The 12-year-old developmentally disabled child who was in foster care disappeared from a state shelter while trick-or-treating last October. Child welfare officials only this week asked for help in finding the boy. State confidentiality laws, state officials said, prohibited them from making the boy's disappearance more broadly known sooner.
While it's understandable and legitimate that confidentiality rules are in place to protect the child, it's unconscionable that six months lapsed before the situation came to full light. It's well-known that the precious window of opportunity for finding a missing child are those crucial hours shortly after the disappearance. And with each day that passed, state officials and the court system allowed that window to slam shut.
Akila had been in and out of foster homes since he was 6 years old, according to the state Department of Human Services. He had been living in state shelters, most recently an 'Ewa Beach shelter that provides care for children waiting to be placed in foster homes. The state ultimately became the child's guardian in 2003.

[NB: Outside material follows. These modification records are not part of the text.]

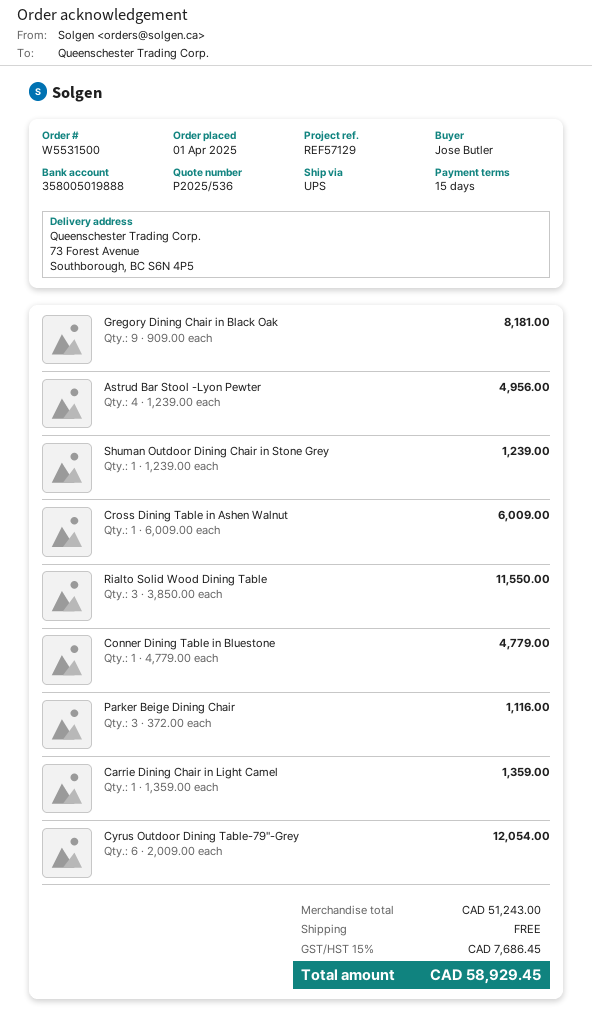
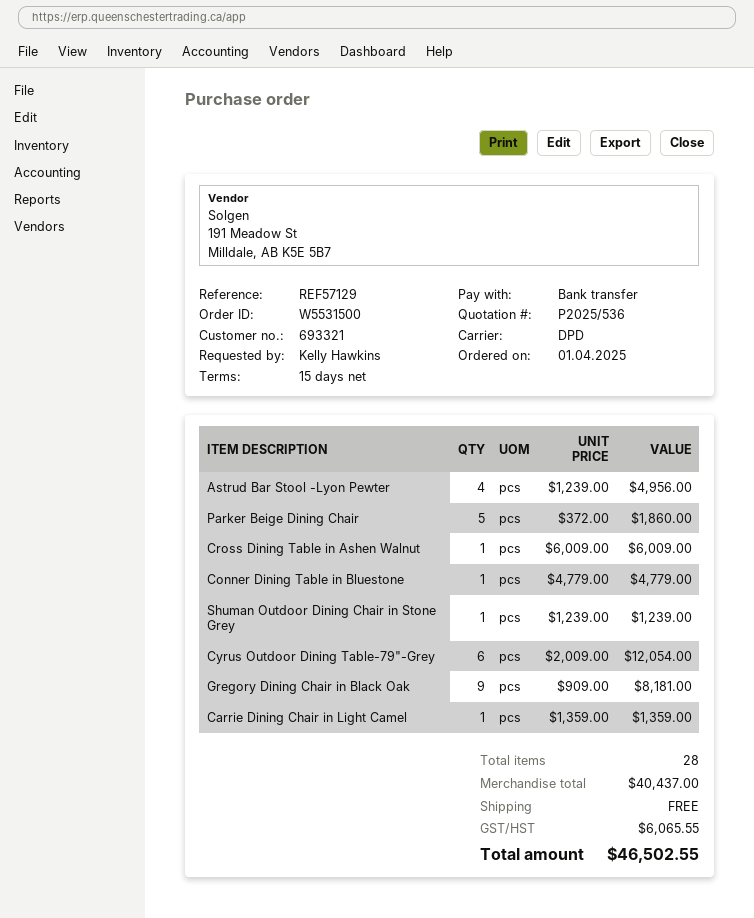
ordered by: Jose Butler -> Kelly Hawkins
shipping method: UPS -> DPD
Rialto Solid Wood Dining Table: 3 x 3850.00 = 11550.00 -> none
Parker Beige Dining Chair: 3 x 372.00 = 1116.00 -> 5 x 372.00 = 1860.00
subtotal: 51243.00 -> 40437.00
tax: 7686.45 -> 6065.55
total: 58929.45 -> 46502.55

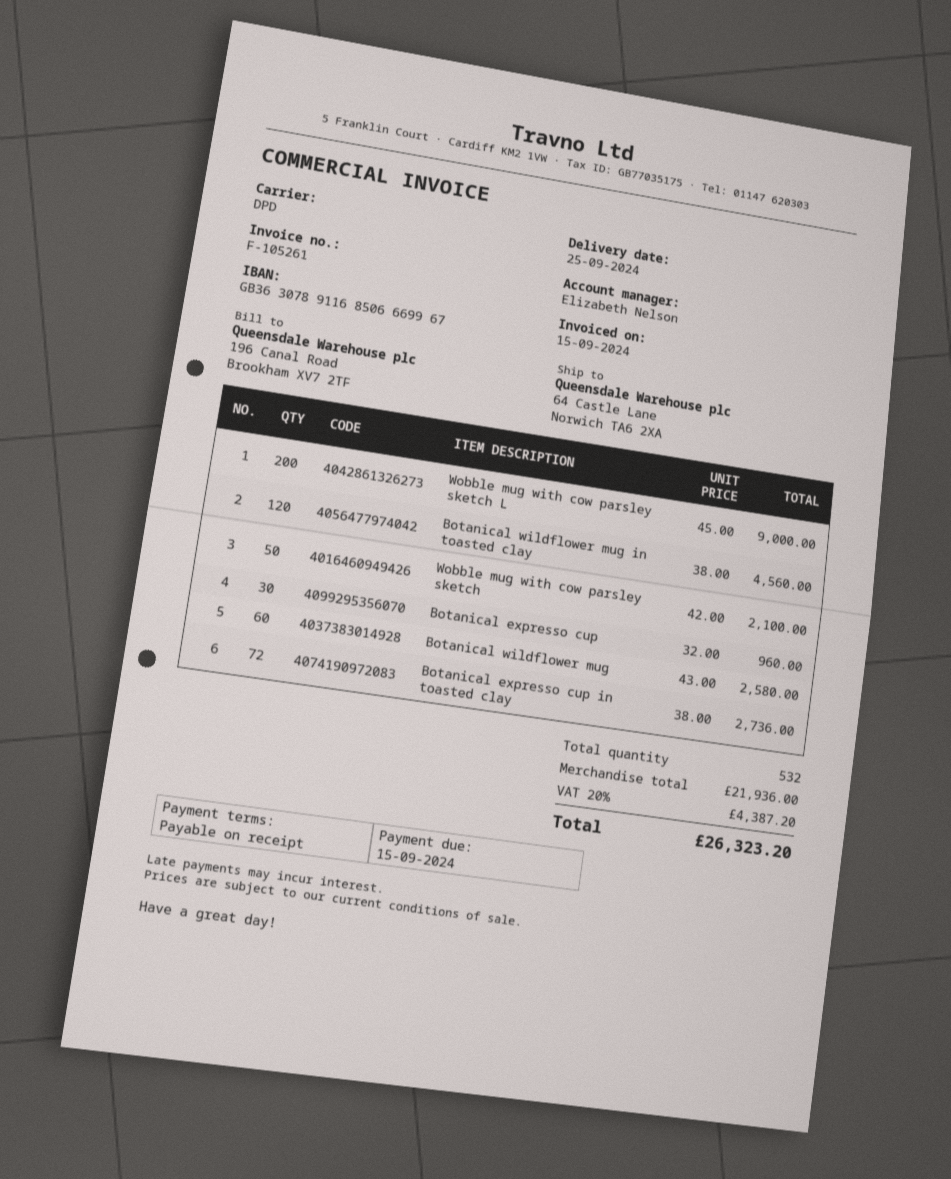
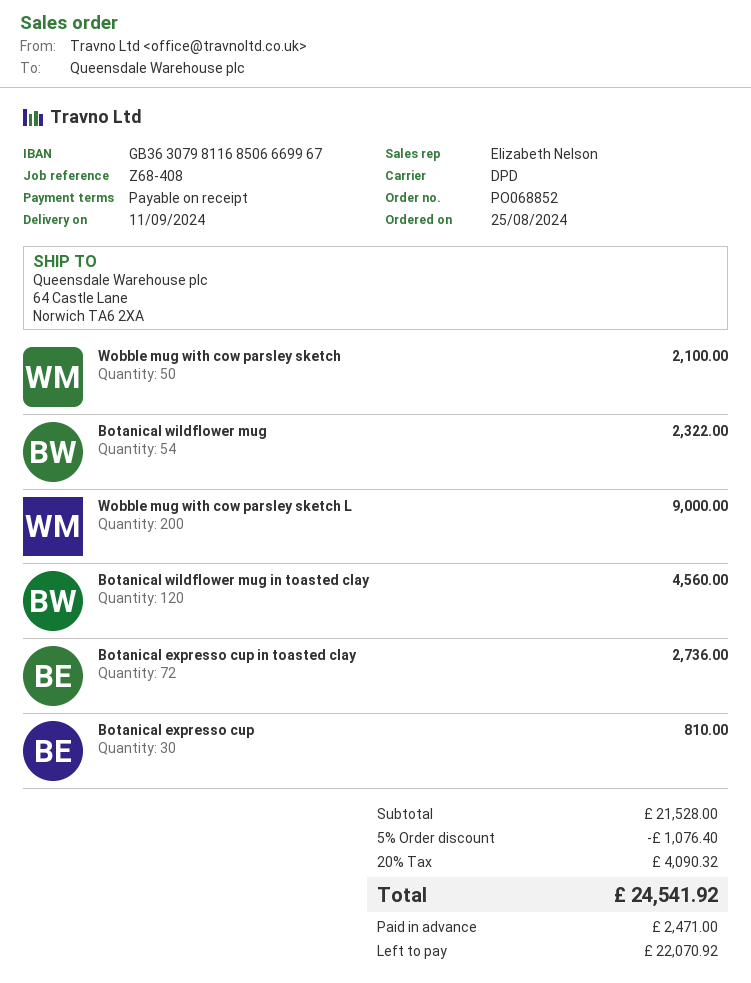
delivery date: 2024-09-25 -> 2024-09-11
bank account: GB36307891168506669967 -> GB36307981168506669967
Botanical expresso cup: 30 for 960.00 -> 30 for 810.00
Botanical wildflower mug: 60 for 2580.00 -> 54 for 2322.00
subtotal: 21936.00 -> 21528.00
discount: none -> 5% = 1076.40
tax: 20% = 4387.20 -> 20% = 4090.32
total: 26323.20 -> 24541.92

Court records show the agency first wrote the Family Court asking for permission to release information on the missing boy on Dec. 28 two months after his disappearance. Permission was granted by a Family Court judge on Feb. 8, yet another appalling time lag. Still, the judge's order was not filed until March 8.

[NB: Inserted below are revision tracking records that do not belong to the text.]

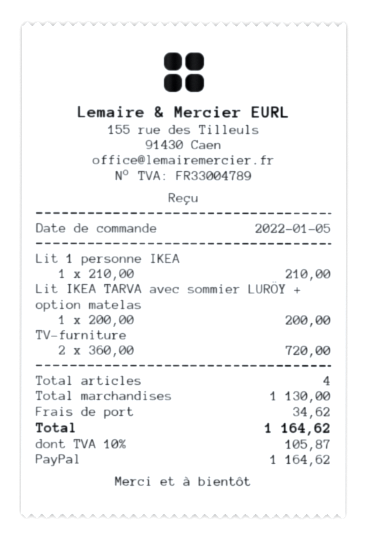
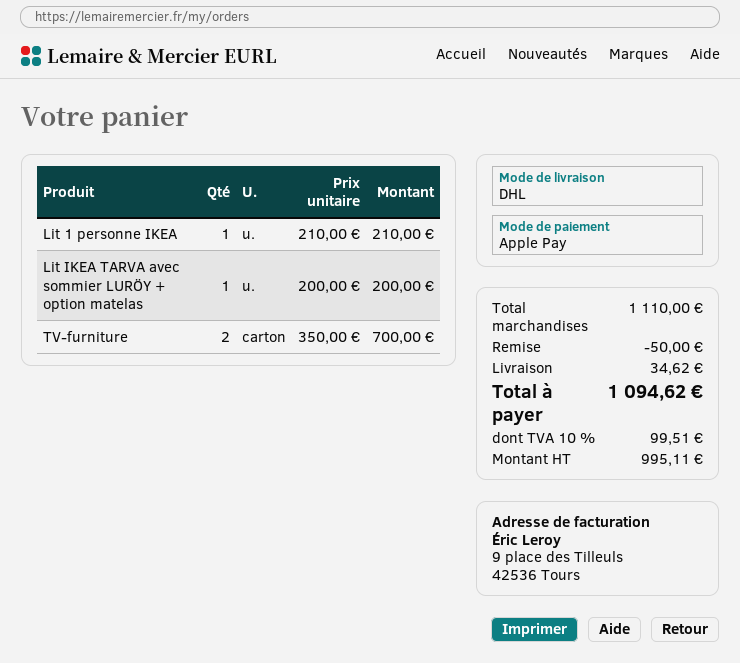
payment method: PayPal -> Apple Pay
TV-furniture: 2 x 360.00 = 720.00 -> 2 x 350.00 = 700.00
subtotal: 1130.00 -> 1110.00
discount: none -> 50.00
tax: 10% = 105.87 -> 10% = 99.51
total: 1164.62 -> 1094.62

The judiciary insisted it is the responsibility of the attorney making the request to file the document, while the attorney general's office turns it back on the judiciary.
There's far too much finger-pointing and far too little accountability.

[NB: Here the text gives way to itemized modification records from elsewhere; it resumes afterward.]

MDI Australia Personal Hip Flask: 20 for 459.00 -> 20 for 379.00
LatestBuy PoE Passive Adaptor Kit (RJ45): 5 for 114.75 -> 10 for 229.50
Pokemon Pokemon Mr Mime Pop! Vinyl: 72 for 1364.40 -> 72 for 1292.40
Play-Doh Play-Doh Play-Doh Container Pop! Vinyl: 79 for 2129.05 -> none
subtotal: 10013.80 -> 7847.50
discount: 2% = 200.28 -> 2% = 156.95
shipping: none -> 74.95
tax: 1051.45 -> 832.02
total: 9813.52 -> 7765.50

State Rep. Dennis Arakaki is right on the mark: "Something is wrong and something is broken," Arakaki told The Advertiser. "We need to find a solution."
Akila was returned to state custody yesterday, apparently having been with relatives. Regardless, the child was the state's responsibility and he should not have been allowed to slip through the cracks Êwith his whereabouts unknown for months.
Administrative rule changes approved in December allow the state Department of Human Services to now bypass the Family Court process and get vital information out when a child, like Akila, goes missing, says director Lillian Koller.
That's a positive change, but the buck must not stop there.
State officials must examine the failures in this child's case and there appear to be many and determine who is accountable and whether more changes are needed to ensure this never happens to another child again.